Search-R1 Example

Overview

This example implements Search R1 within Agent Lightning. It also serves as a demonstration of a framework-free agent training pipeline, showing how to run end-to-end RL training without relying on specialized frameworks. It's tested and compatible with Agent-lightning v0.2.x.

The example is designed to run on a single node with 8 GPUs, each having at least 40 GB of memory.

Included Files

File/Directory	Description
`data_process.sh`	Prepares the Wikipedia corpus, datasets, and `retriever` conda environment
`retrieval_launch.sh`	Launches the retrieval service backed by the processed corpus
`retrieval_server.py`	FastAPI server that powers document retrieval during training
`search_r1_agent.py`	Agent-Lightning rollout script implementing the Search-R1 workflow
`train_search_r1_agent.py`	RL training script that coordinates GRPO optimization
`qa_em.py`	Exact-match evaluation utilities for validating model predictions

Prepare Data and Environment

Run the following script once to prepare data and the retriever environment:

bash

bash data_process.sh

This script performs the following steps:

Creates a new conda environment named retriever.
Downloads the Wikipedia data used to build the retrieval database.
Downloads the training and testing datasets.
Stores all data under the newly created data/ directory.

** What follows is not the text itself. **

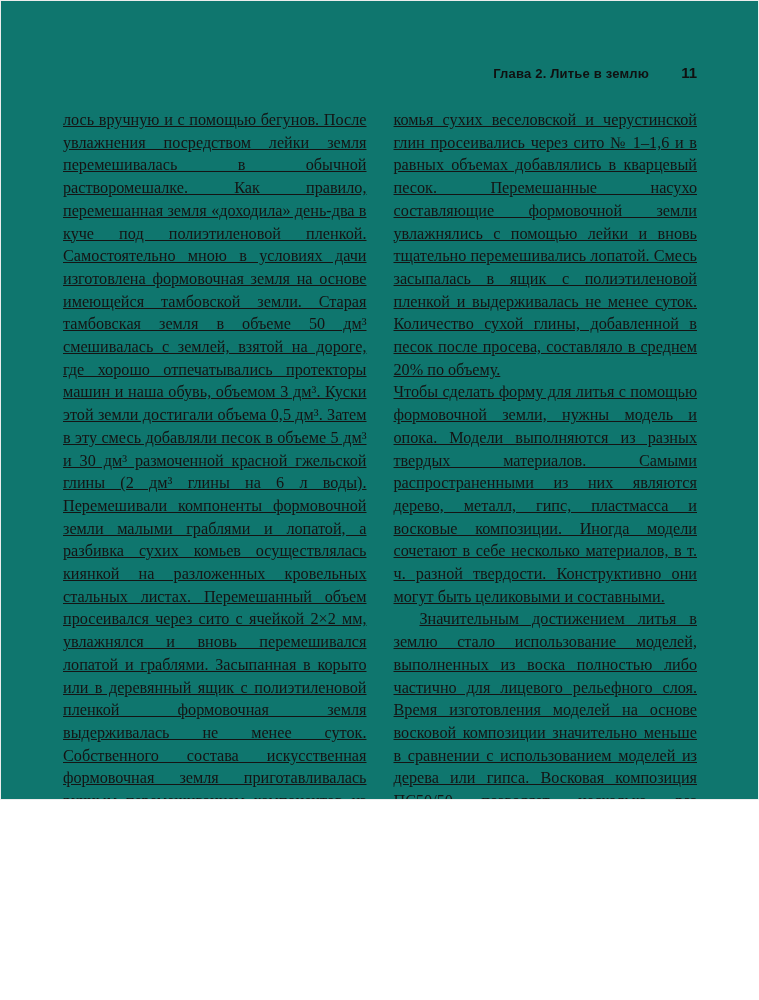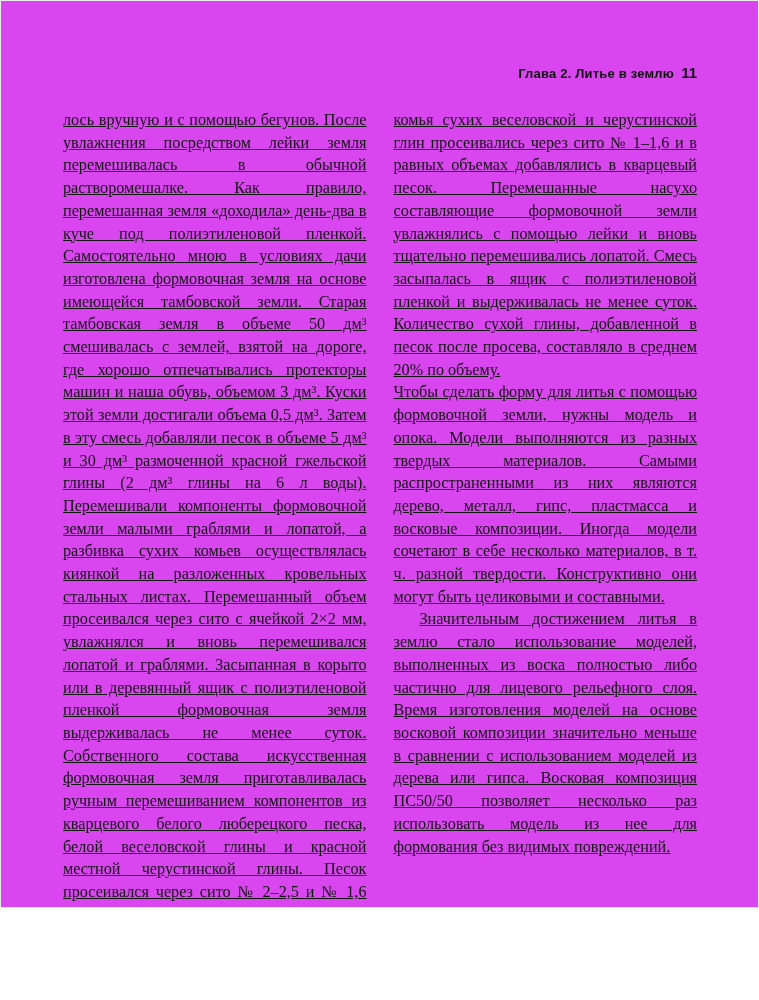"Глава 2. Литье в землю" .page { background: #d946ef -> #0f766e; height: 908px -> 800px }
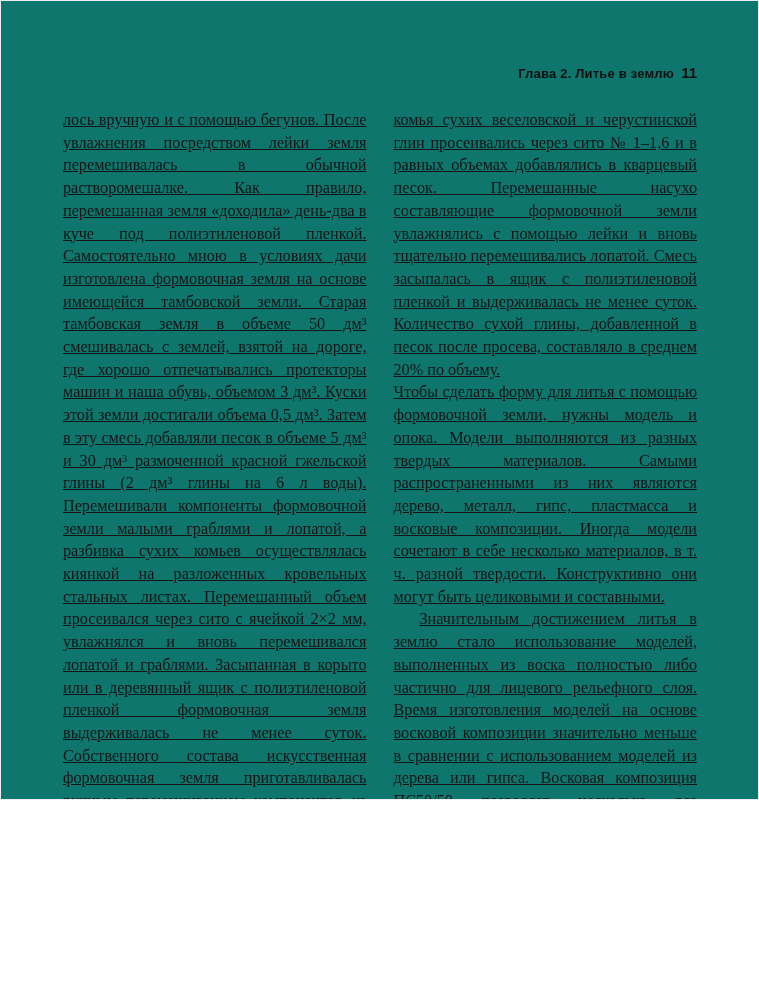"11" .page-number { margin-left: 7px -> 32px }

The environment setup and data-processing logic are adapted from PeterGriffinJin/Search-R1.

Prepare Retrieval Server

To start the retrieval server, run:

bash

bash retrieval_launch.sh

This script activates the previously created retriever environment and starts a retrieval server at http://127.0.0.1:8000 using the downloaded Wikipedia data. The server receives user queries and returns a ranked list of retrieved text passages.

The retrieval server implementation is based on search_r1/search/retrieval_server.py](https://github.com/PeterGriffinJin/Search-R1/blob/main/search_r1/search/retrieval_server.py).

⚠️ Note: Keep the retrieval server running during training (for example, in a separate tmux session or terminal window).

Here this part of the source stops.